Néanmoins, il faut reconnaître que la terreur qu’exerçait Christophe était telle, et la servilité qu’il exigeait de ses subordonnés était arrivée à un si haut degré, la postérité impartiale doit attribuer surtout à sa férocité naturelle, ce plan affreux de destruction d’êtres humains, innocens des faits qu’il reprochait à Eutrope Bellarmin et au colonel Marc Servant.
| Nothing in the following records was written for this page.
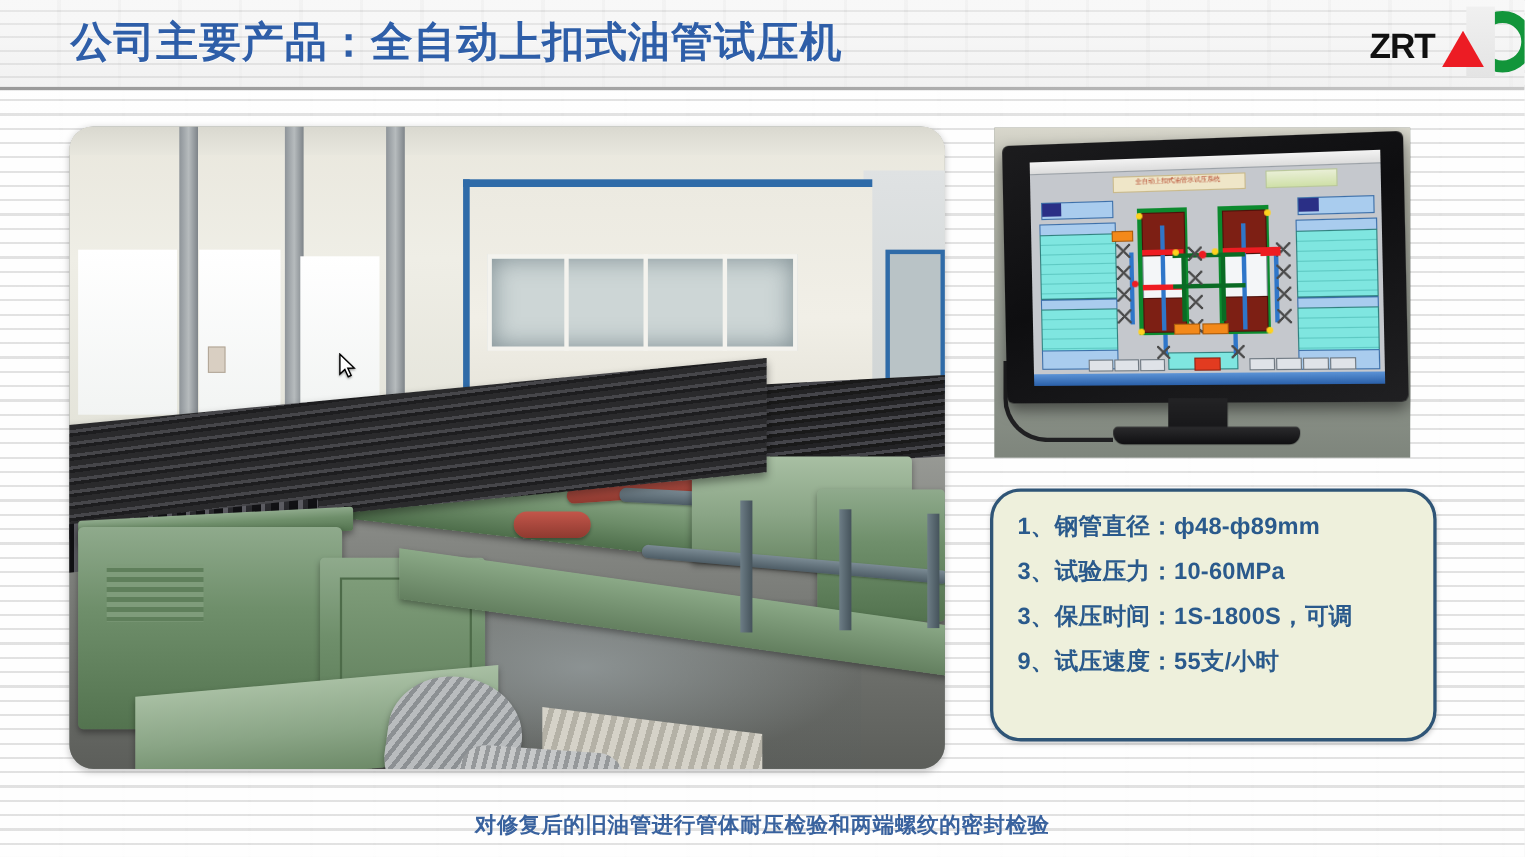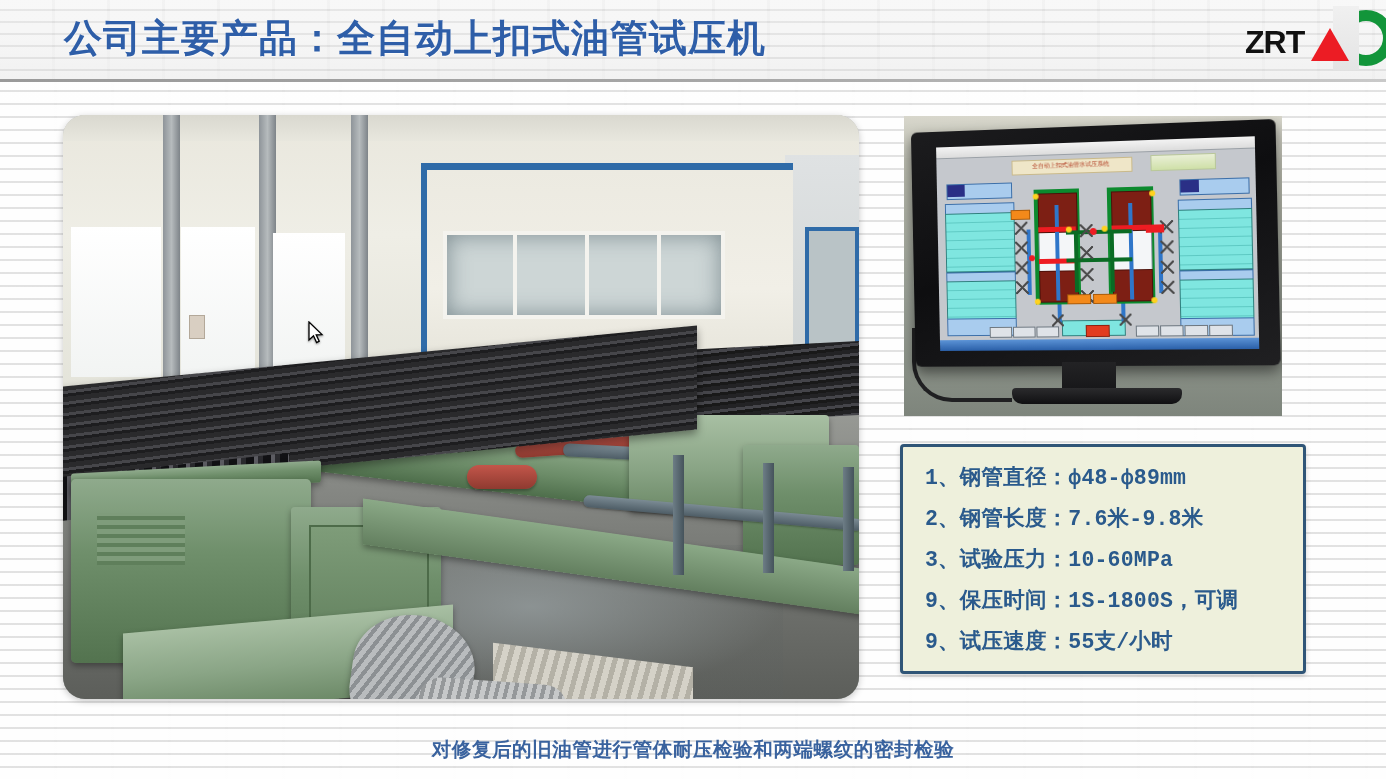--- a/index.html
+++ b/index.html
@@ -312,25 +312,24 @@
   }
   #hmi-taskbar { left:0; top:197px; width:320px; height:11px; background:linear-gradient(180deg,#5b93d6,#2a5fa8); }
 
   
   #spec-box {
     position: absolute;
     left: 900px; top: 444px;
     width: 406px; height: 230px;
     background: #eef0dc;
     border: 3px solid #2f5577;
-    border-radius: 4px;
+    border-radius: 28px;
     box-sizing: border-box;
     box-shadow: 0 2px 5px rgba(0,0,0,0.18);
     padding: 11px 0 0 0;
-    font-family: Liberation Mono, monospace;
   }
   .spec-line {
     color: #2a5a8c;
     font-size: 21.5px;
     font-weight: bold;
     line-height: 41px;
     padding-left: 22px;
     white-space: nowrap;
     letter-spacing: 0.2px;
   }
@@ -520,21 +519,20 @@
         <div class="mp hmi-btn" style="left:248px;top:184px;width:21px;height:9px;"></div>
         <div class="mp hmi-btn" style="left:272px;top:184px;width:21px;height:9px;"></div>
 
         <div class="mp" id="hmi-taskbar"></div>
       </div>
     </div>
   </div>
 
   <div id="spec-box">
     <div class="spec-line">1、钢管直径：ф48-ф89mm</div>
-    <div class="spec-line">2、钢管长度：7.6米-9.8米</div>
     <div class="spec-line">3、试验压力：10-60MPa</div>
-    <div class="spec-line">9、保压时间：1S-1800S，可调</div>
+    <div class="spec-line">3、保压时间：1S-1800S，可调</div>
     <div class="spec-line">9、试压速度：55支/小时</div>
   </div>
 
   <div id="caption">对修复后的旧油管进行管体耐压检验和两端螺纹的密封检验</div>
 
 </div>
 
 </body></html>

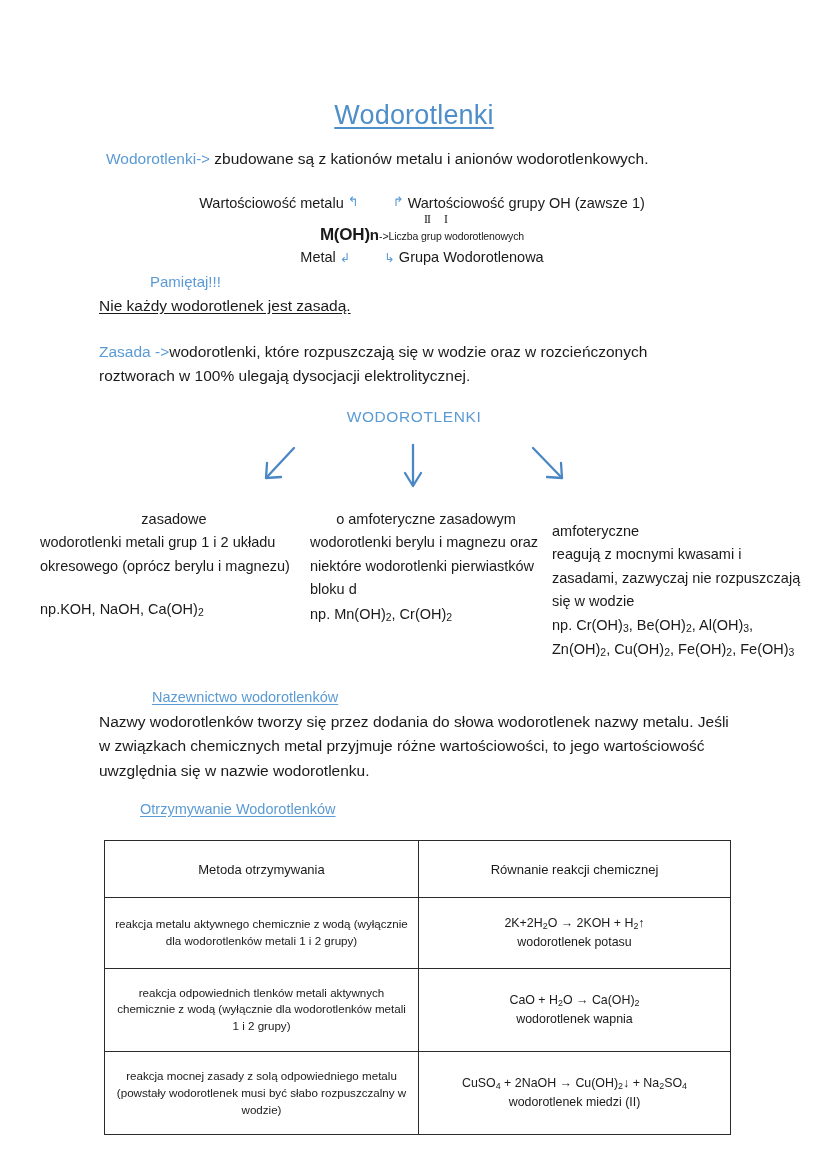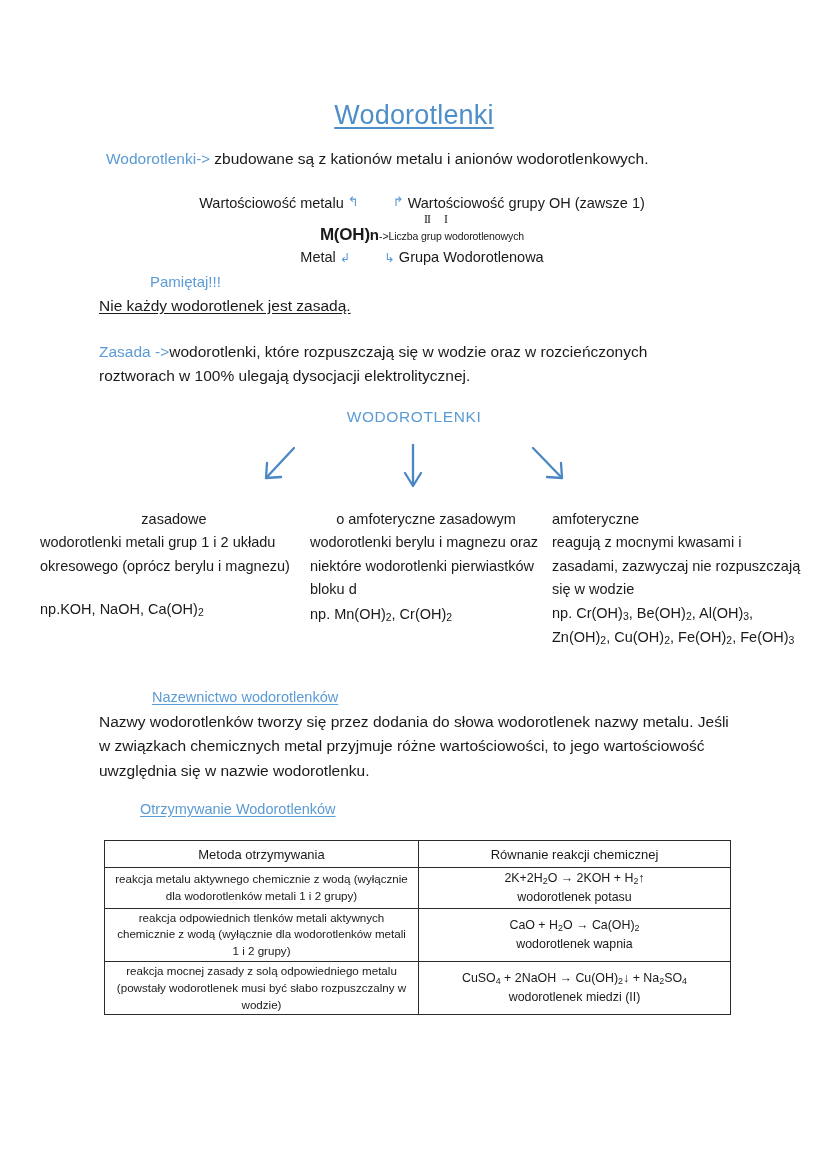--- a/index.html
+++ b/index.html
@@ -144,21 +144,21 @@
 
   
   .cols {
     left: 0;
     top: 508px;
     width: 828px;
   }
   .col { position: absolute; top: 0; font-size: 14.5px; line-height: 1.62; }
   .col-1 { left: 40px;  width: 268px; }
   .col-2 { left: 310px; width: 232px; }
-  .col-3 { left: 552px; width: 250px; }
+  .col-3 { left: 552px; width: 250px; margin-top: 12px; }
   .col-head { text-align: center; margin-bottom: 0px; }
   .col-3 .col-head { text-align: left; }
   .col-body { }
   .col-eg { margin-top: 0; }
   .col-1 .col-eg { margin-top: 20px; }
   .col-2 .col-eg { margin-top: 1px; }
   sub { font-size: 72%; vertical-align: -.18em; }
 
   
   .naz-title {
@@ -194,21 +194,21 @@
     width: 626px;
   }
   table.methods {
     border-collapse: collapse;
     width: 626px;
     table-layout: fixed;
   }
   table.methods th,
   table.methods td {
     border: 1.6px solid #2b2b2b;
-    padding: 1px 9px;
+    padding: 16px 9px;
     text-align: center;
     vertical-align: middle;
     font-weight: normal;
   }
   table.methods th { font-size: 13px; height: 24px; }
   table.methods td { font-size: 11.6px; line-height: 1.45; }
   table.methods td.eq { font-size: 12.4px; line-height: 1.5; }
   table.methods col.c1 { width: 314px; }
   table.methods col.c2 { width: 312px; }
 </style>

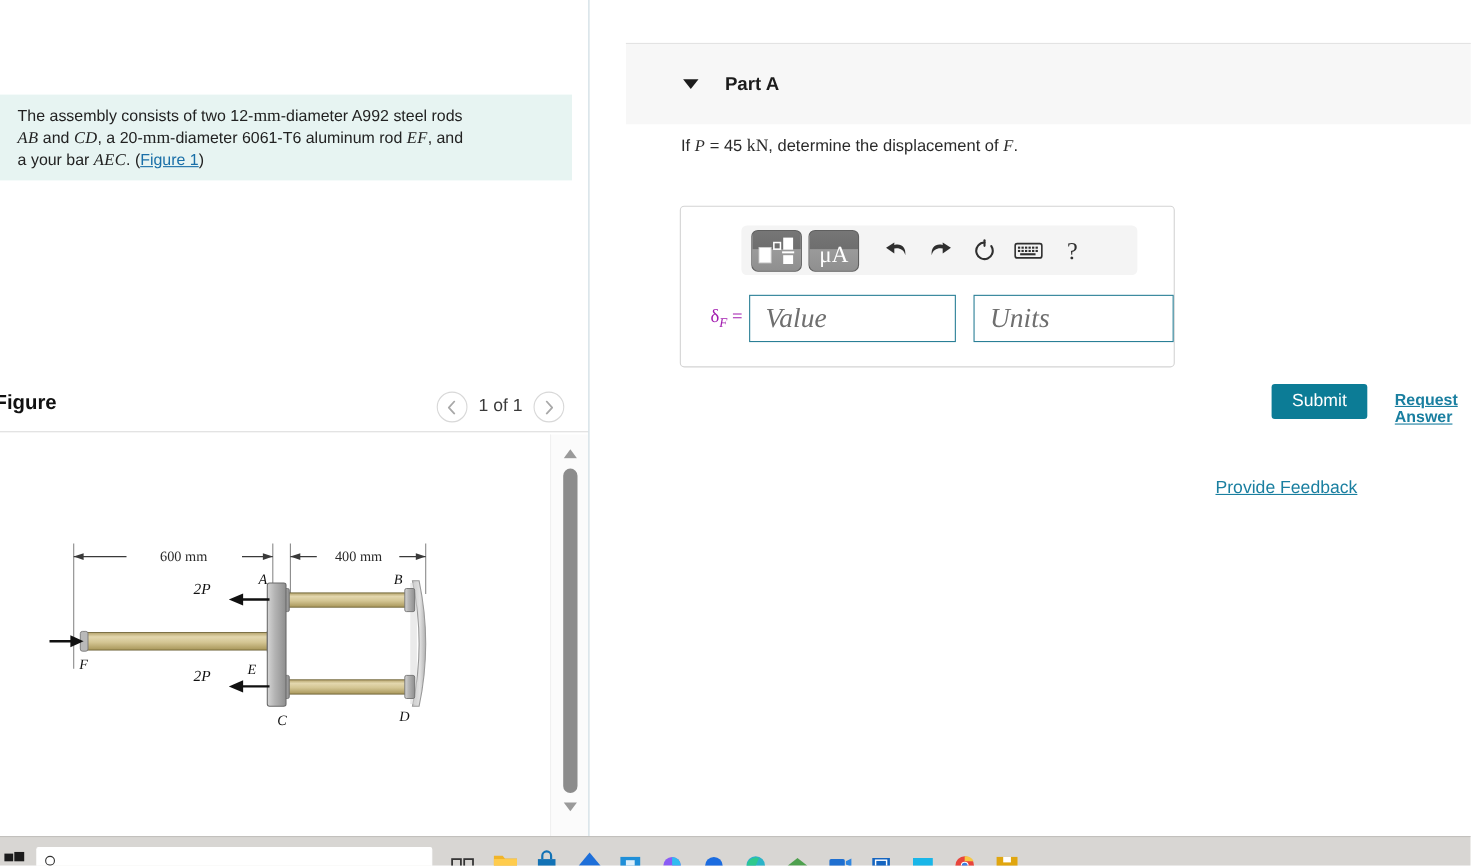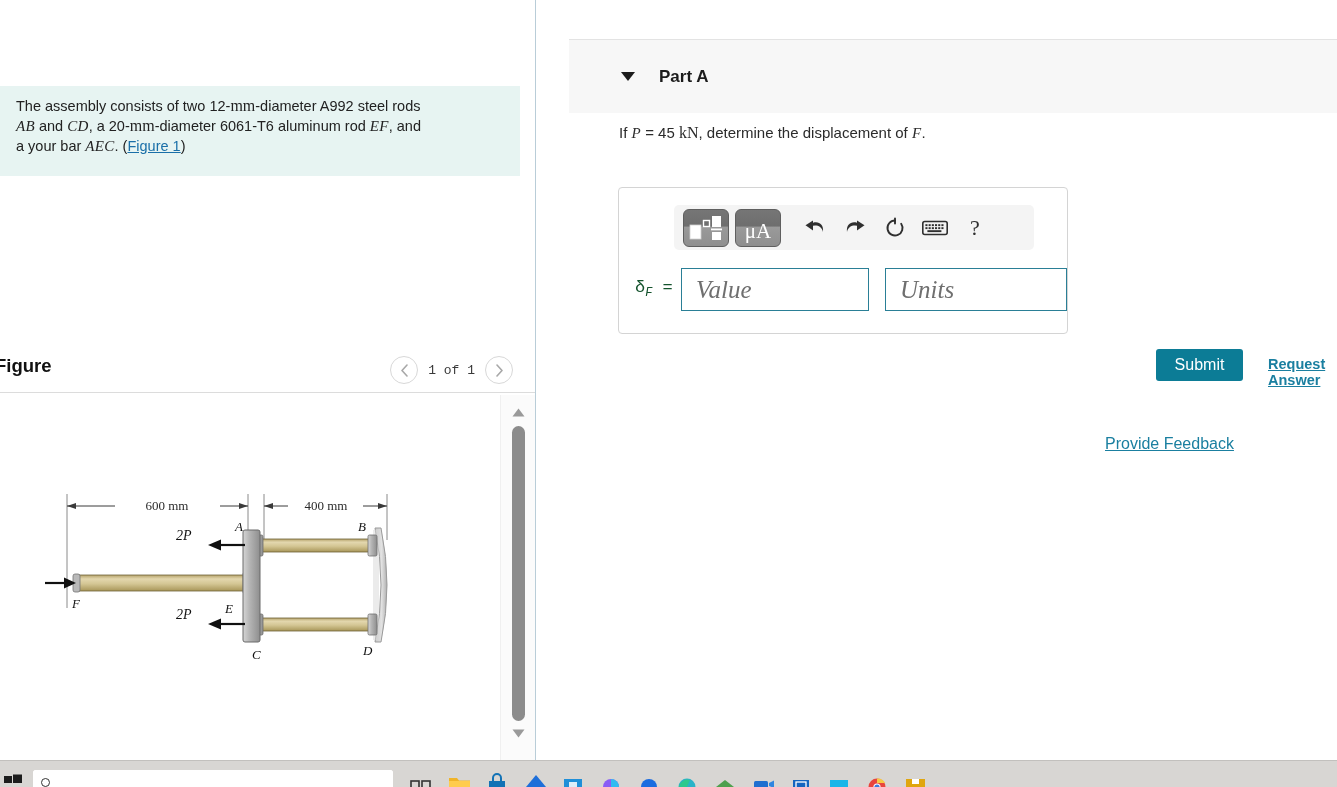--- a/index.html
+++ b/index.html
@@ -19,21 +19,21 @@
   }
 
   
   .left-pane {
     position: absolute; left: 0; top: 0; width: 535px; height: 760px;
     background: #fff; overflow: hidden;
   }
   .problem-statement {
     position: absolute; left: 0; top: 86px; width: 520px;
     background: #e7f4f2;
-    padding: 10px 16px 20px 16px;
+    padding: 10px 16px 8px 16px;
     font-size: 14.5px; color: #222; line-height: 20px;
   }
   .mathvar { font-family: "Liberation Serif", serif; font-style: italic; font-size: 15px; letter-spacing:.3px; }
   .mathup { font-family: "Liberation Serif", serif; font-style: normal; font-size: 16px; }
   .figlink { color: #1a6fa8; text-decoration: underline; cursor: pointer; }
 
   .figure-header {
     position: absolute; left: 0; top: 352px; width: 535px; height: 41px;
     border-bottom: 1px solid #dcdcdc;
   }
@@ -41,21 +41,21 @@
     position: absolute; left: -5px; top: 355px;
     font-size: 18.5px; font-weight: bold; color: #111;
   }
   .fig-nav { position: absolute; right: 22px; top: 356px; display: flex; align-items: center; gap: 10px; }
   .navbtn {
     width: 28px; height: 28px; border-radius: 50%;
     border: 1px solid #d8d8d8; background: #fff;
     display: flex; align-items: center; justify-content: center;
     color: #9b9b9b; font-size: 14px; cursor: pointer;
   }
-  .fig-count { font-size: 13px; color: #3a3a3a; font-family: Liberation Mono, monospace; }
+  .fig-count { font-size: 16px; color: #3a3a3a; }
 
   
   .figure-viewport {
     position: absolute; left: 0; top: 395px; width: 500px; height: 365px;
     background: #fff; overflow: hidden;
   }
   .fig-scrollbar {
     position: absolute; left: 500px; top: 395px; width: 35px; height: 365px;
     background: #fbfbfb; border-left: 1px solid #f0f0f0;
   }
@@ -123,22 +123,22 @@
     cursor: pointer; color: #2f2f2f;
   }
   .tb-icon.first-gap { margin-left: 14px; }
   .tb-help { font-size: 22px; color: #2f2f2f; font-family: "Liberation Serif", serif; }
 
   .ans-row {
     position: absolute; left: 16px; top: 80px;
     display: flex; align-items: center;
   }
   .delta-label {
-    font-family: Liberation Mono, monospace; font-size: 17px; color: #14532d;
-    width: 46px; padding-right: 6px;
+    font-family: Liberation Serif, serif; font-size: 17px; color: #a21caf;
+    width: 46px; text-align: right; padding-right: 6px;
   }
   .delta-label sub { font-size: 12px; font-style: italic; }
   .ans-input {
     height: 43px; border: 1px solid #2a7f96; background: #fff;
     font-family: "Liberation Serif", serif; font-style: italic;
     font-size: 25px; color: #6f6f6f; padding: 12px 14px;
     display: flex; align-items: center;
   }
   .ans-input.value { width: 188px; }
   .ans-input.units { width: 182px; margin-left: 16px; }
En 1799 et 1800, Christophe avait si bien secondé Toussaint Louverture dans les assassinats ordonnés par ce dernier ; sous les gouvernemens postérieurs et depuis le sien propre, il avait montré si souvent une cruauté inexorable, qu’on doit penser qu’il n’avait pas besoin de conseils pour commettre les crimes qu’il ordonna en 1812, et que l’avis qu’il réclama en cette circonstance n’était plutôt qu’un avertissement donné à ceux dont il voulait faire les serviles exécuteurs de sa volonté sanguinaire.

Sans doute, l’histoire peut constater qu’en tout temps et en tous pays, lorsque de pareilles occasions se présentent, les chefs qui conçoivent de tels desseins trouvent toujours parmi leurs subordonnés des êtres assez dégradés, assez lâches pour y applaudir et les exécuter ; mais on ne doit pas oublier que de tels chefs n’arrivent à ce résultat, qu’après avoir avili les âmes par un système de terreur qui fait courber les fronts devant leurs exigences capricieuses, — à moins cependant que ce ne soit à l’une de ces époques où les passions surexcitent la colère, et font naître la soif d’une vengeance aveugle dans le cœur de tout un peuple.